Records section start

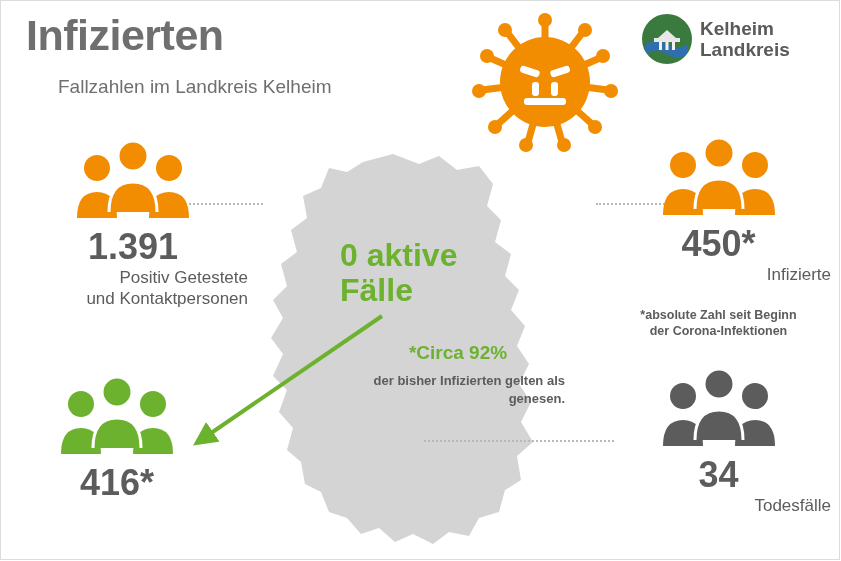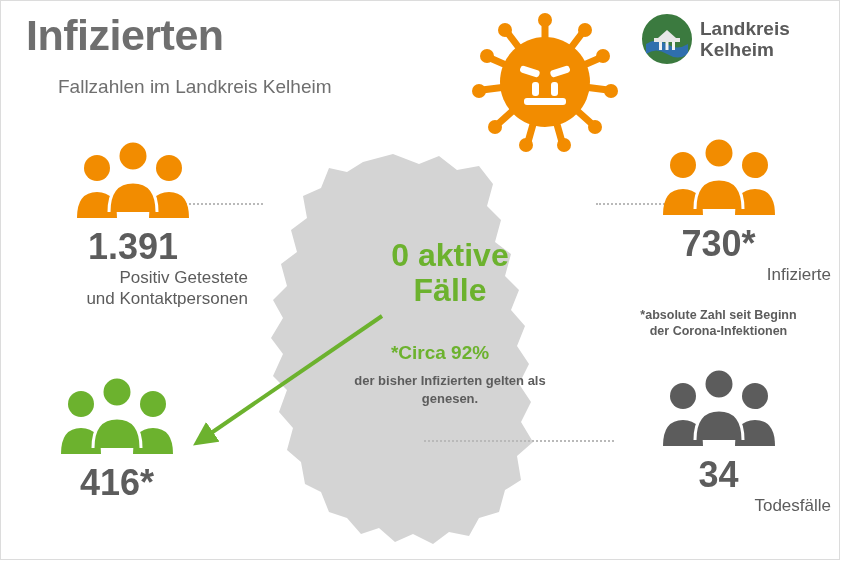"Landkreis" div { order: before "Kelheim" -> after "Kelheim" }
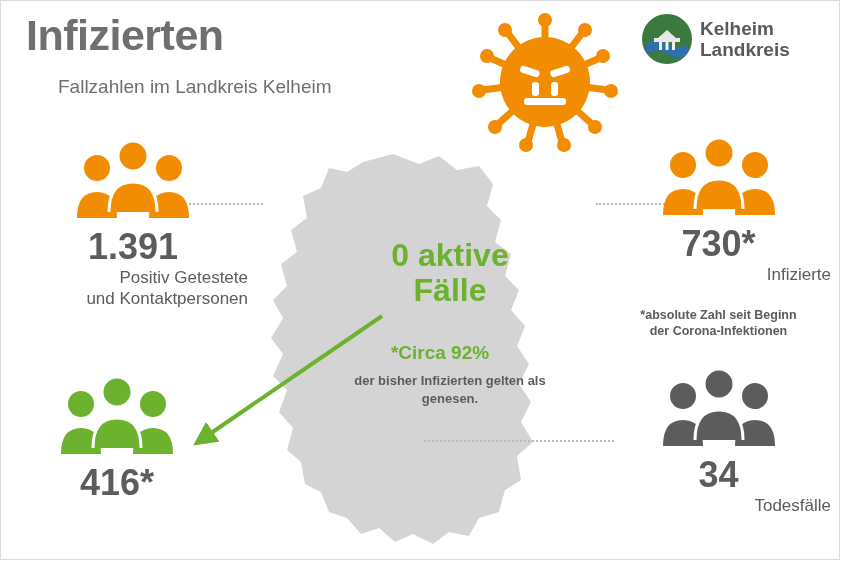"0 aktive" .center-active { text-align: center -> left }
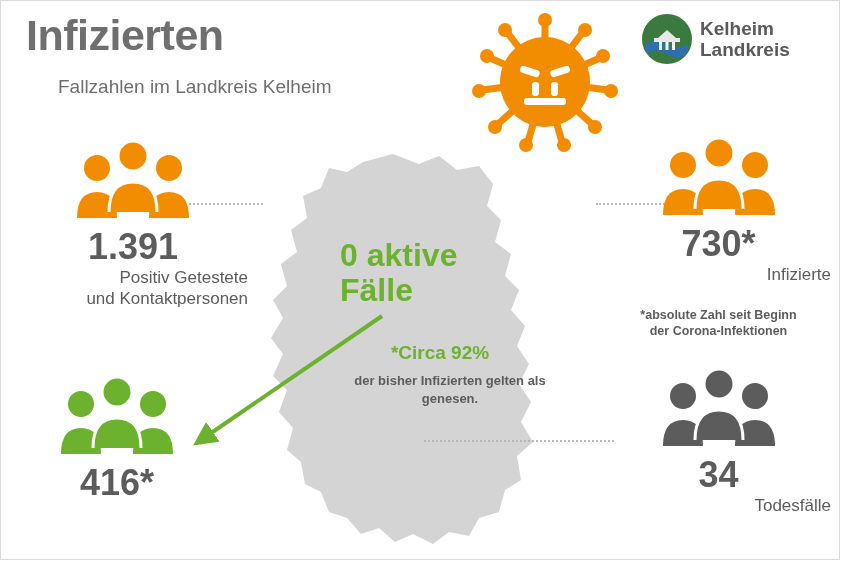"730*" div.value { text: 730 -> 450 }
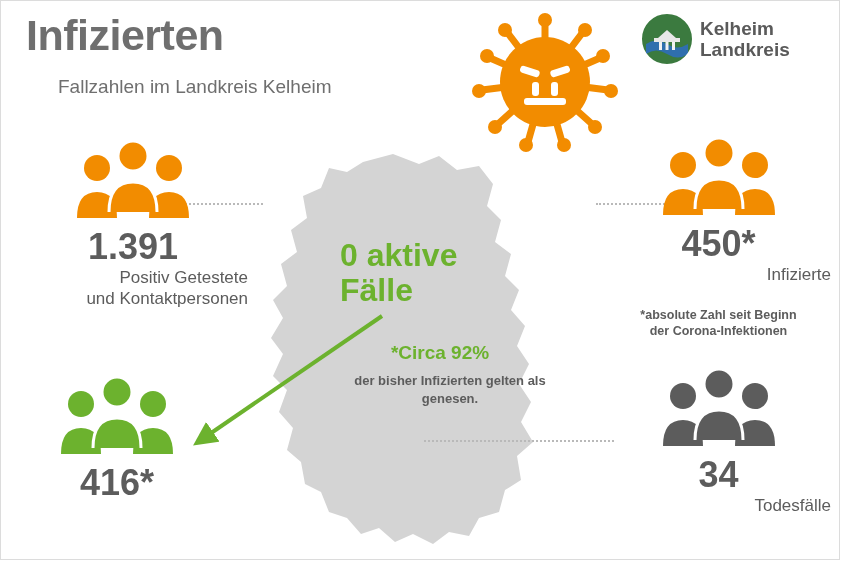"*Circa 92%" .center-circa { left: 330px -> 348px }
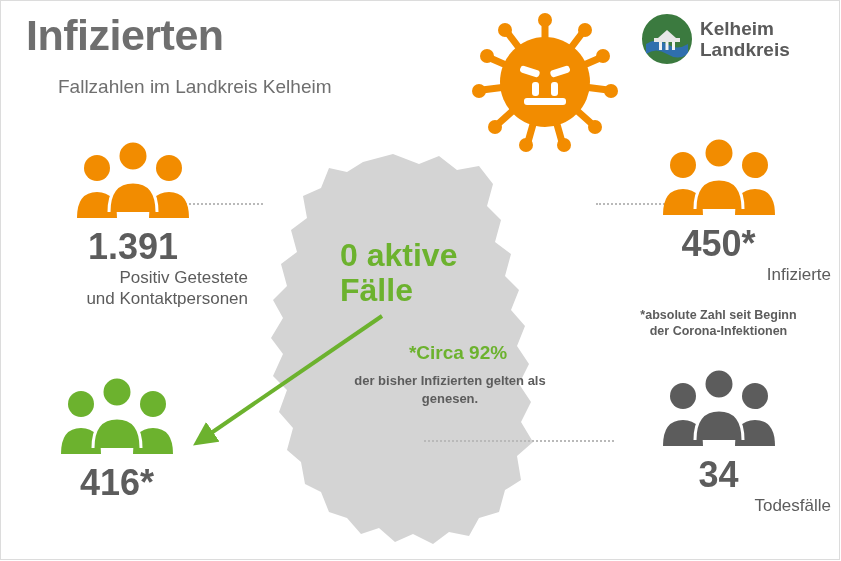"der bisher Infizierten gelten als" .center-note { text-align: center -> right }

Records section end
Records section start

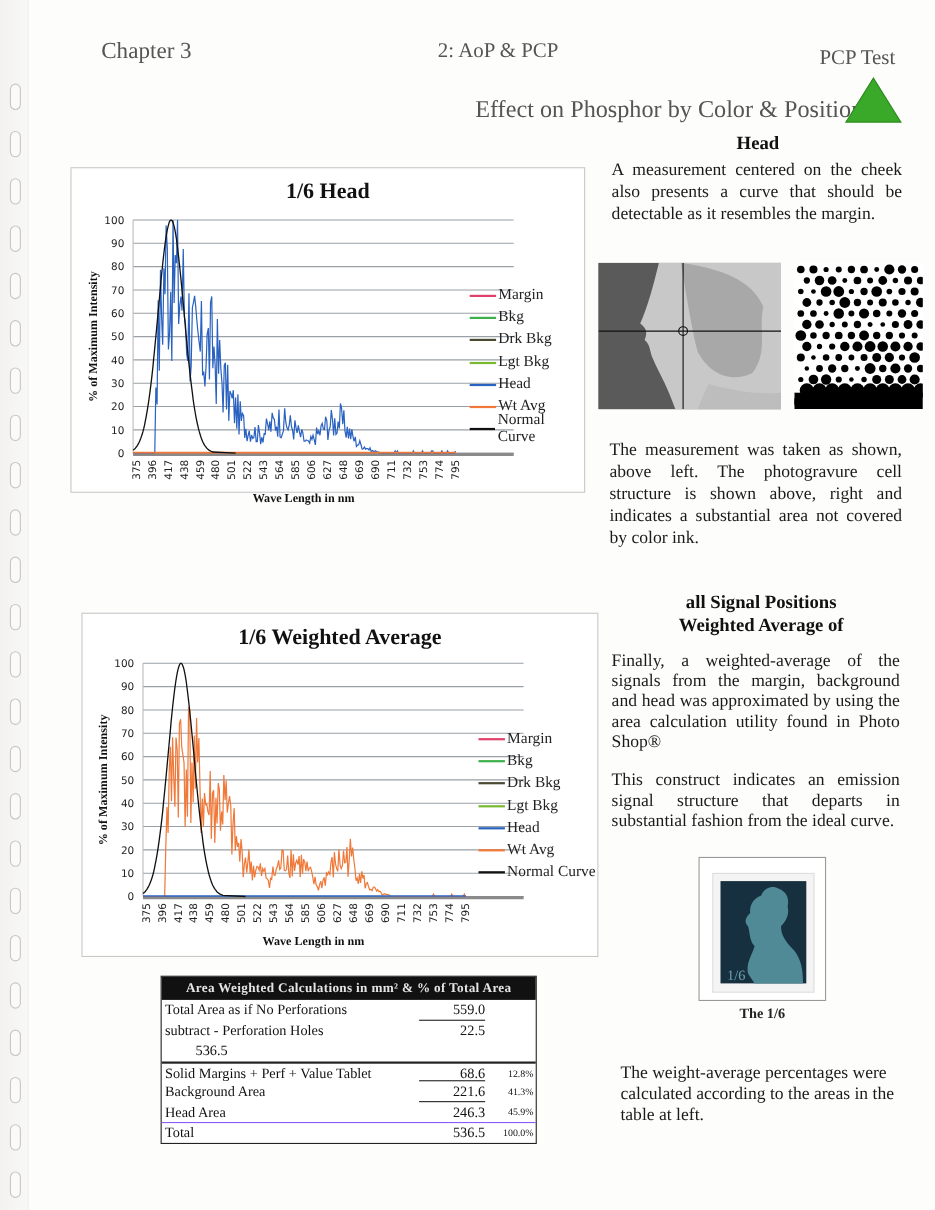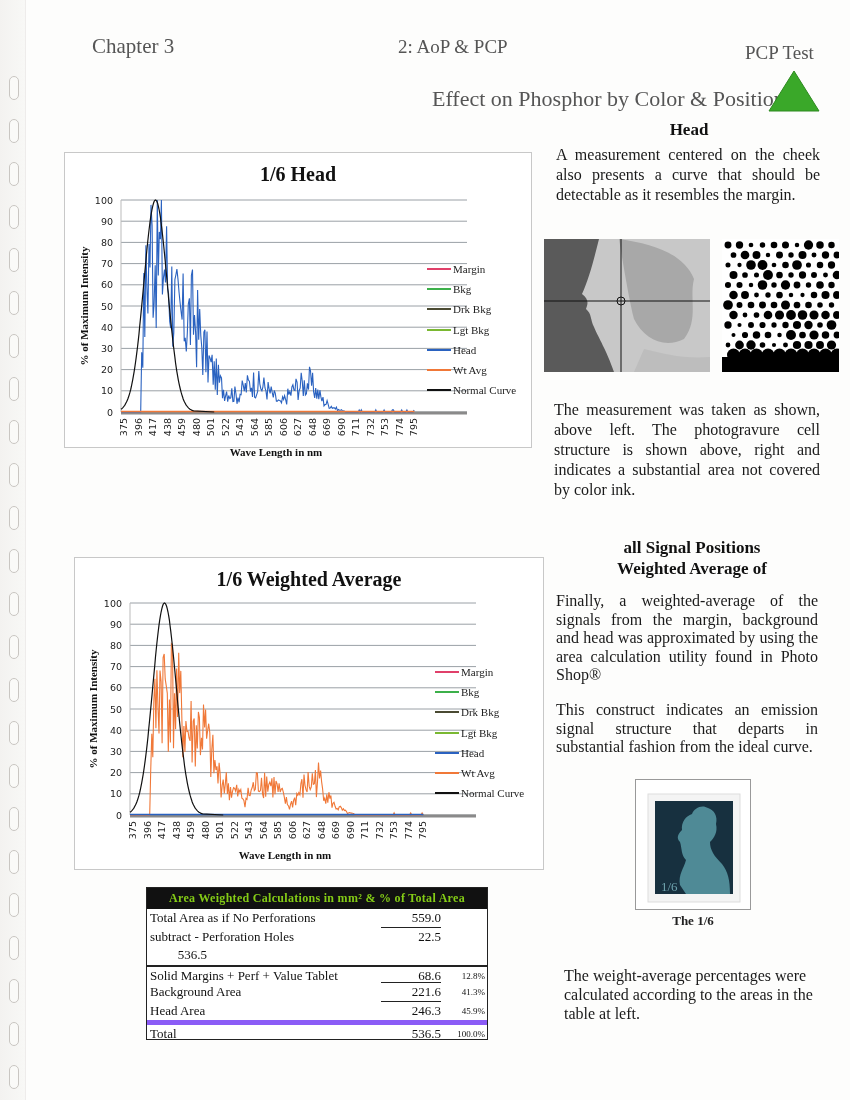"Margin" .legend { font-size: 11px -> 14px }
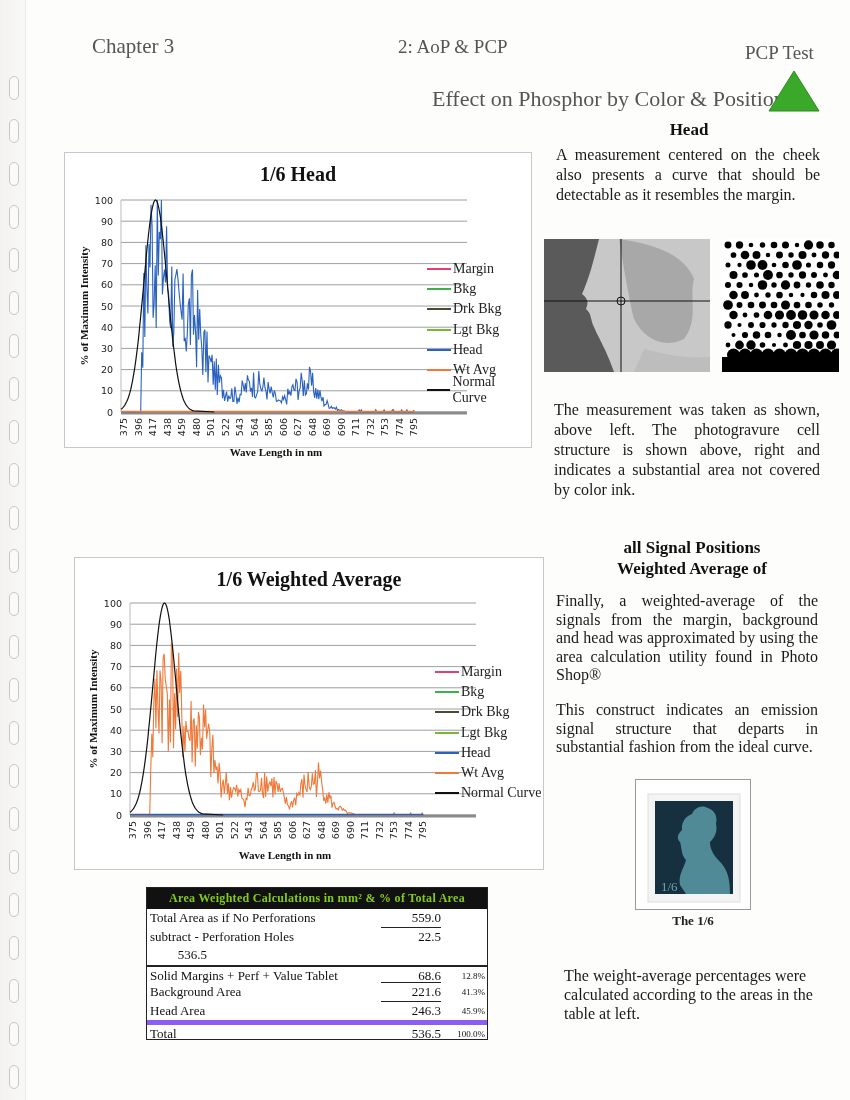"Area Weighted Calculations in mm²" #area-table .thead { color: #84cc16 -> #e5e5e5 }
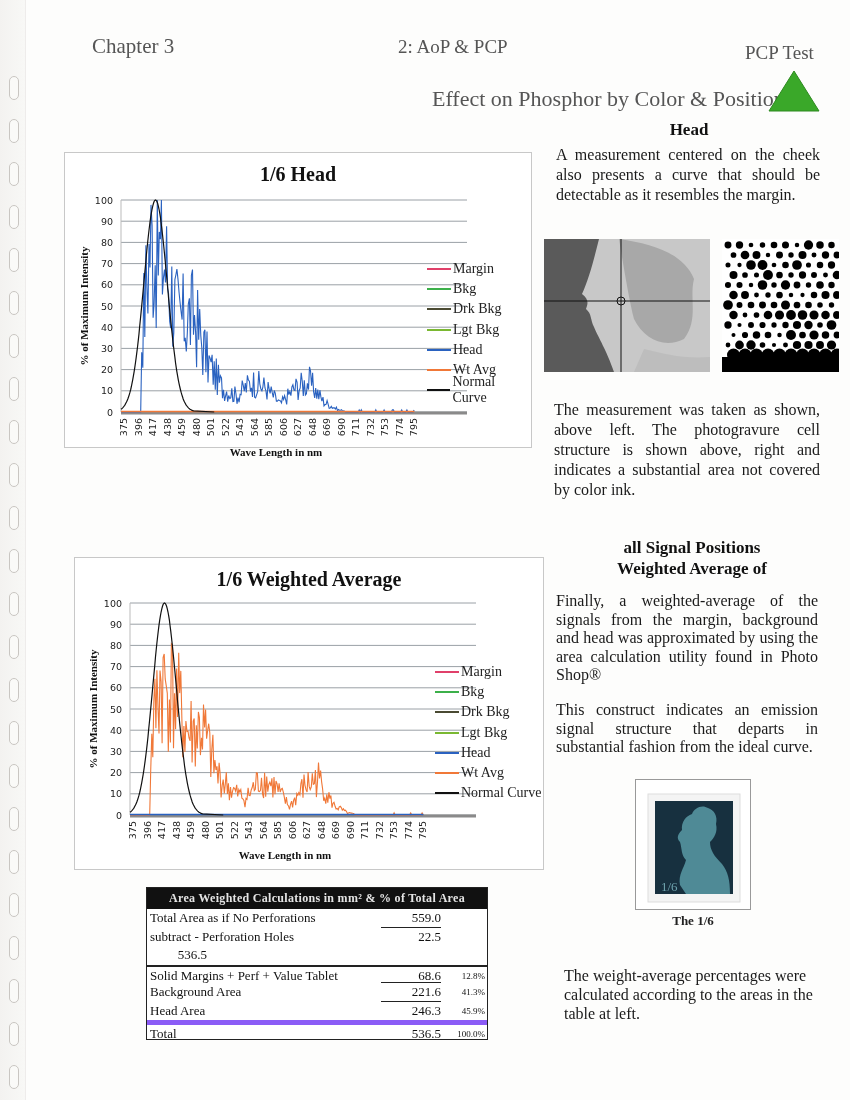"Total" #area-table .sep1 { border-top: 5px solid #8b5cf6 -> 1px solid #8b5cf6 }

Records section end

- What you have to do: Write down exactly what the lines above say, from the line holding "left: 330px ->" through the line holding "bisher Infizierten gelten", and nothing more. Do not copy the pictures.

- Exercise answer:
"*Circa 92%" .center-circa { left: 330px -> 348px }
"der bisher Infizierten gelten als" .center-note { text-align: center -> right }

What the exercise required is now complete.